Conforme mencionado anteriormente, recurso é o meio jurídico voluntário, utilizado antes da preclusão, para obter o reexame de uma decisão criminal, dentro da mesma relação jurídica processual de que emana a decisão impugnada, proveniente do desdobramento ou continuidade da relação processual inicial.

Para Távora127, “trata-se de exercício de direito potestativo, consubstanciado em um ônus processual” com a finalidade de buscar a reforma ou invalidação da decisão impugnada.

2 Natureza Jurídica

Existem várias correntes doutrinárias com o objetivo de definir a natureza jurídica do recurso. Sendo assim, passaremos a destacar as ideias defendidas por estas correntes.

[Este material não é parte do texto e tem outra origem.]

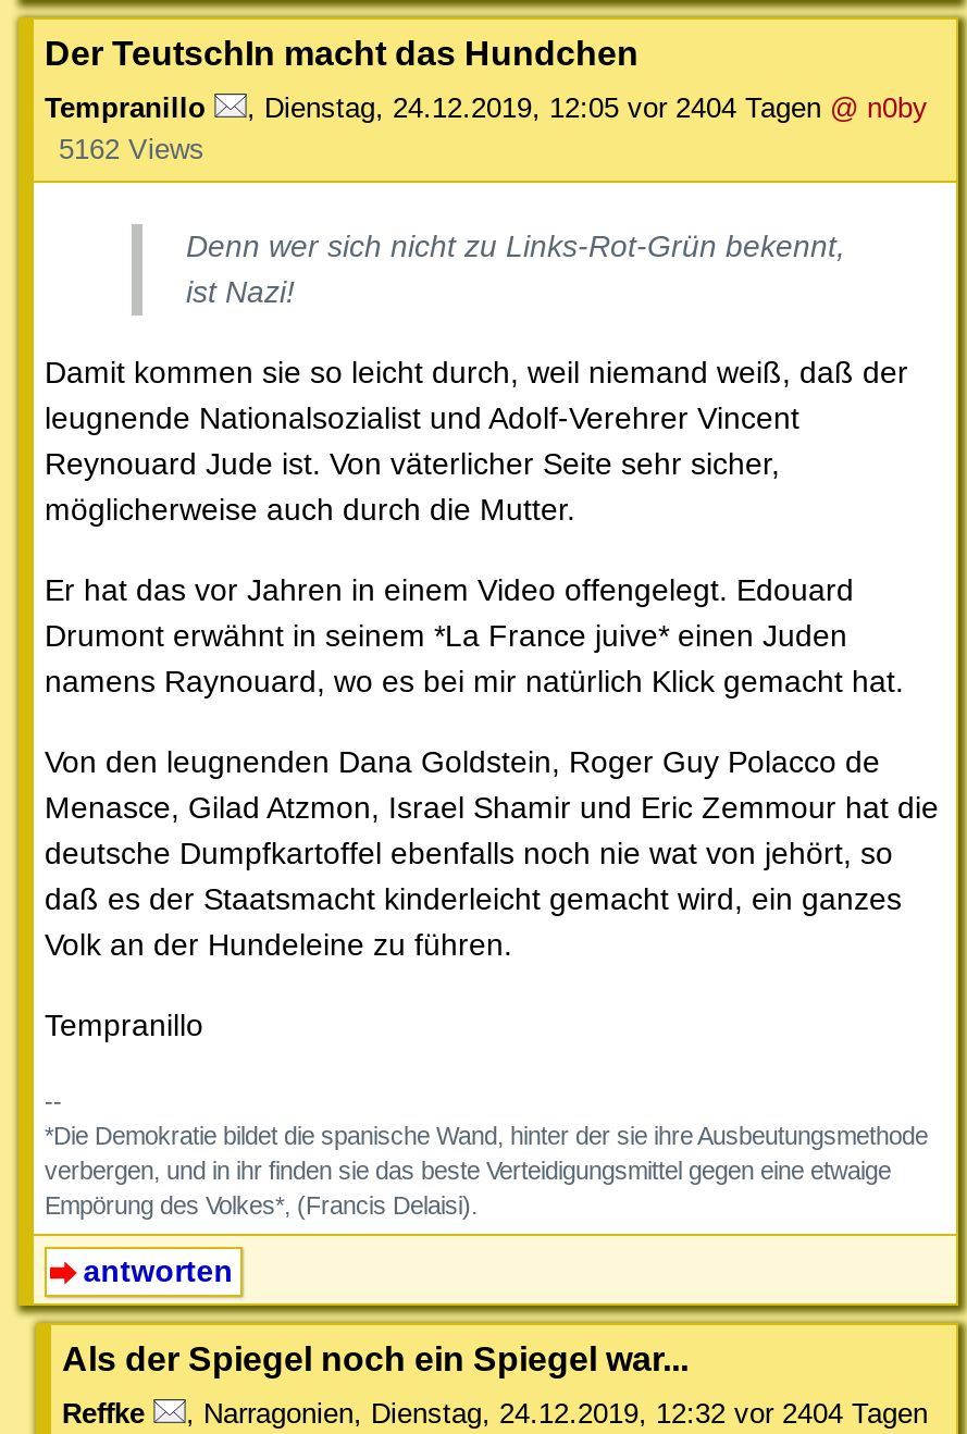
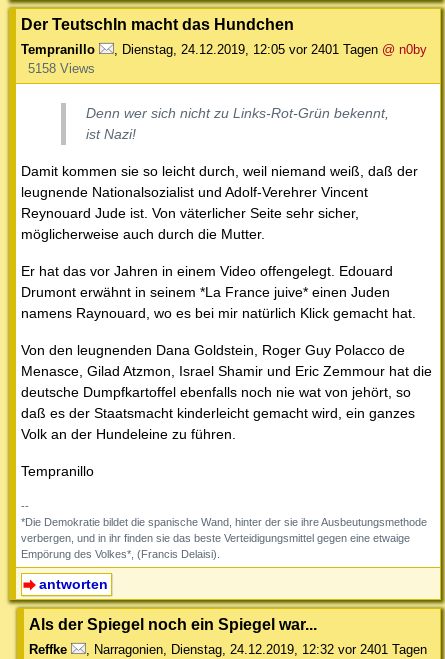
[247,91,928,123] , Dienstag, 24.12.2019, 12:05 vor 2404 Tagen @ n0by -> [114,42,427,57] , Dienstag, 24.12.2019, 12:05 vor 2401 Tagen @ n0by
[59,132,204,165] 5162 Views -> [28,61,94,76] 5158 Views
[186,1396,928,1429] , Narragonien, Dienstag, 24.12.2019, 12:32 vor 2404 Tagen -> [86,642,427,656] , Narragonien, Dienstag, 24.12.2019, 12:32 vor 2401 Tagen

Para alguns doutrinadores, a natureza jurídica do recurso apresenta-se como desdobramento do direito subjetivo de ação, em que o recurso seria a continuidade da relação jurídica processual. Todavia, embora considerada majoritária, essa posição não está isenta de críticas.

Outra corrente defende que o recurso é “uma nova ação dentro do mesmo processo”128, tendo em vista que existem diversas pretenções dentro da mesma relação jurídica. Todavia, esta corrente é bastante criticada por descaracterizar a própria essência do recurso.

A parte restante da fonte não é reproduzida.